No, they don't currently, but I'm working with the your.org guys to get a copy of the mirror mounted as NFS, and then I should be able to combine that with the XML dumps for the images to process media from certain time periods.
I wonder how well python's lxml handles multigigabyte XML files... Guess we'll see :)
Alex
2012/4/3 emijrp emijrp@gmail.com:
Does rsync mirror allow to download Commons images by date? I mean, in day-by-day packages.
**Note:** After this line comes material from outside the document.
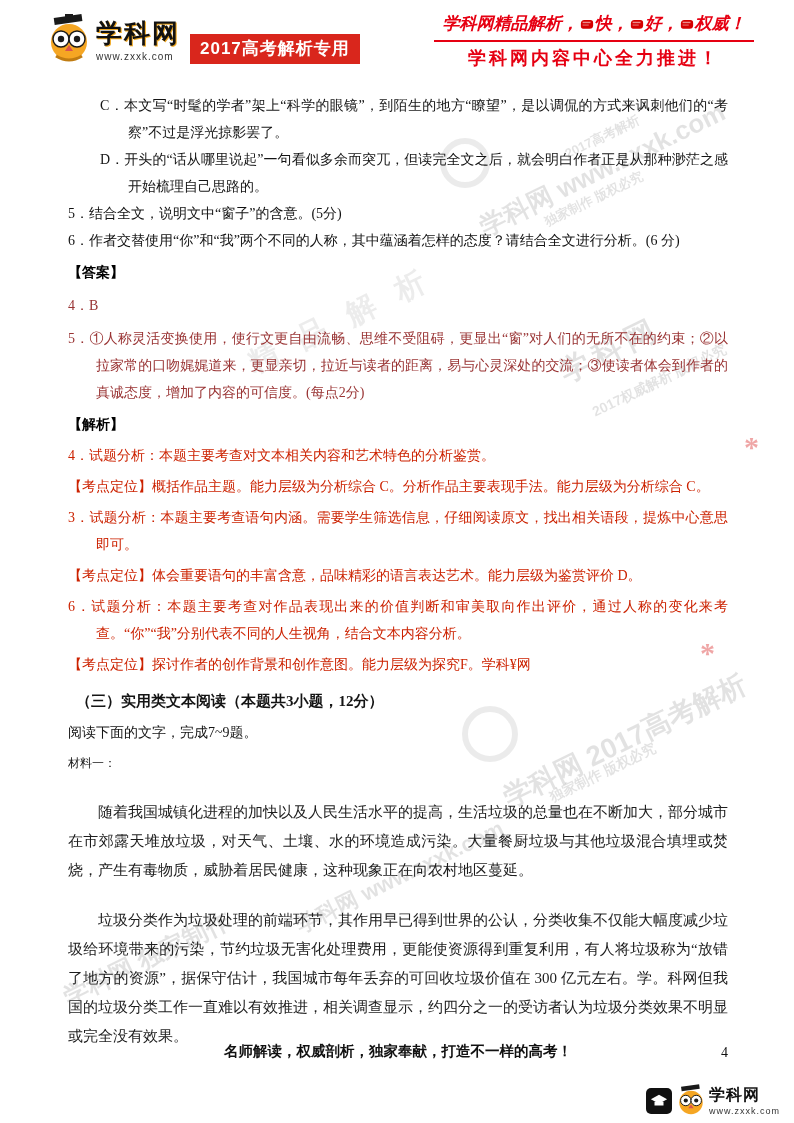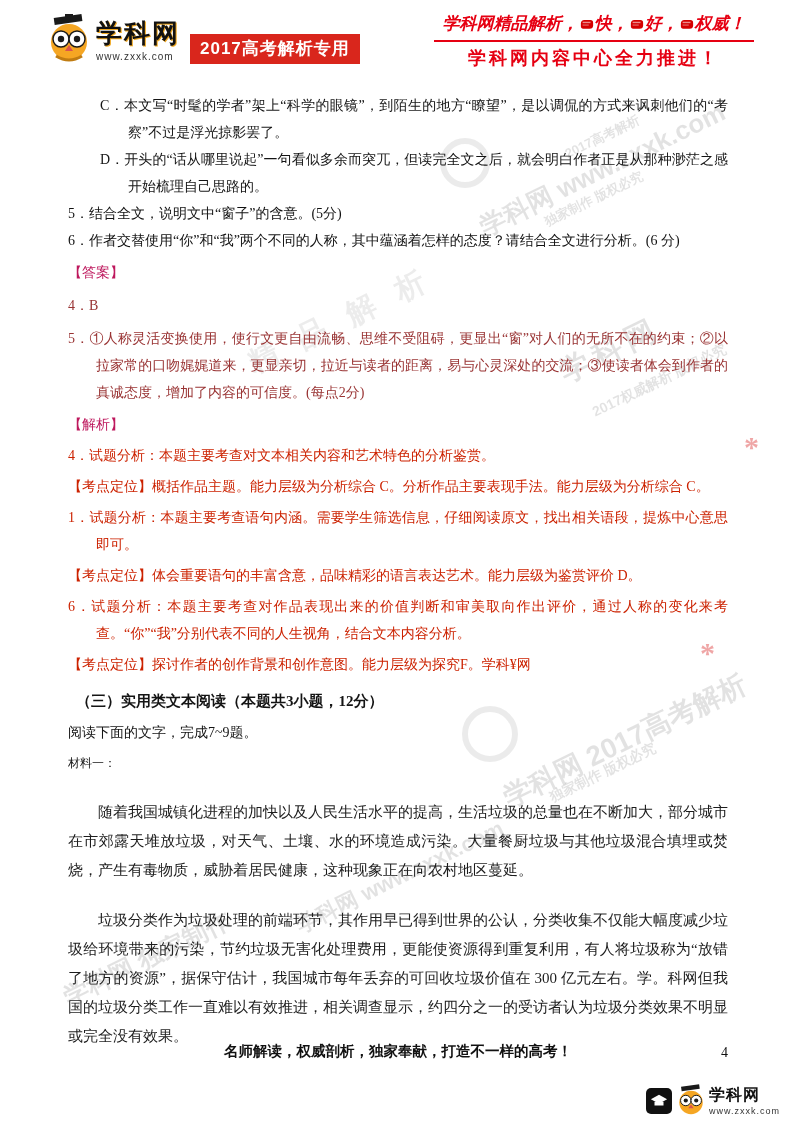"【答案】" .heading-black { color: #be185d -> #000000; font-weight: normal -> bold }
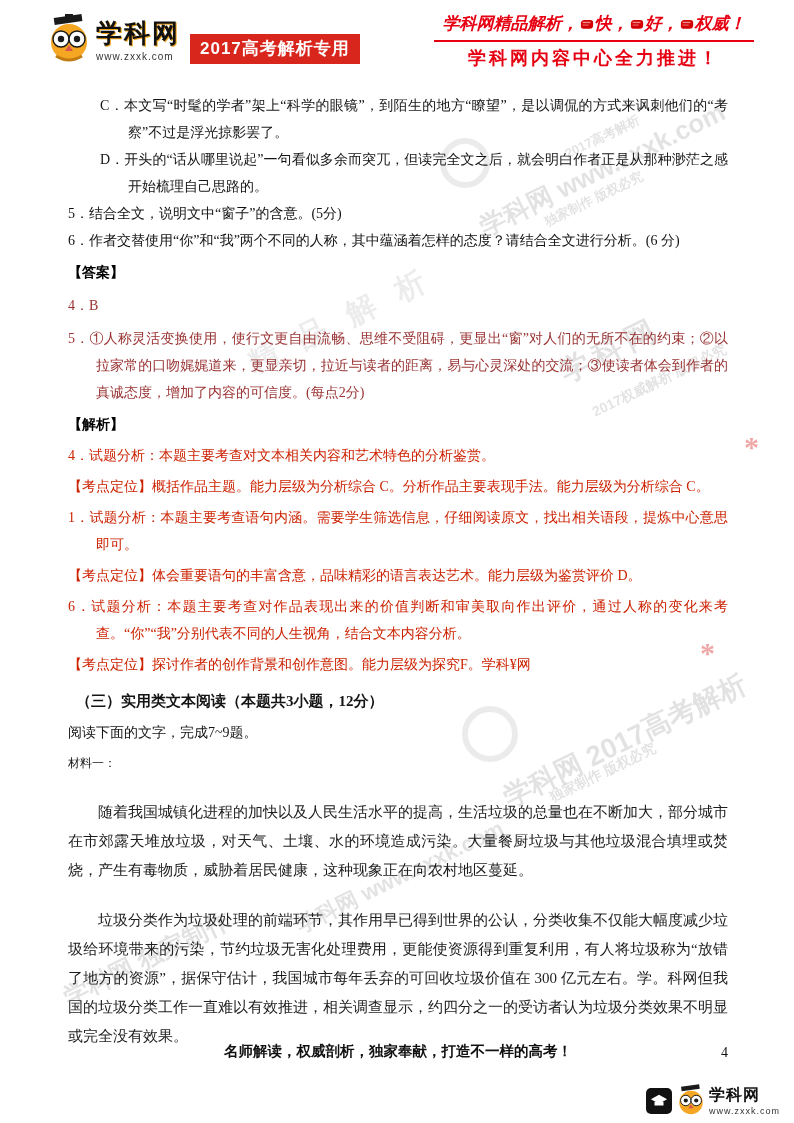"1．试题分析：本题主要考查语句内涵。需要学生筛选信息，仔细阅读原文，找出相关语段" div.hang { text: 1 -> 3 }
That was the method we wanted to use at WikiTeam to archive Wikimedia Commons.
2012/4/3 Ariel T. Glenn ariel@wikimedia.org
Στις 02-04-2012, ημέρα Δευ, και ώρα 23:43 +0200, ο/η Platonides έγραψε:
On 02/04/12 21:55, Ariel T. Glenn wrote:
For "dumps" of images, we have no such thing; this rsync mirror is the first thing out of the gate and we can't possibly generate multiple copies of it on different dates as we do for the xml dumps.
That's not too hard to do. You just copy the image tree with hardlinks, making a version. Then the next rsync will only replace modified images. (Unless you manually added the --inplace parameter, but in such case you supposedly know what you're doing) You could also use --link-dest instead of manaully building hardlink copies.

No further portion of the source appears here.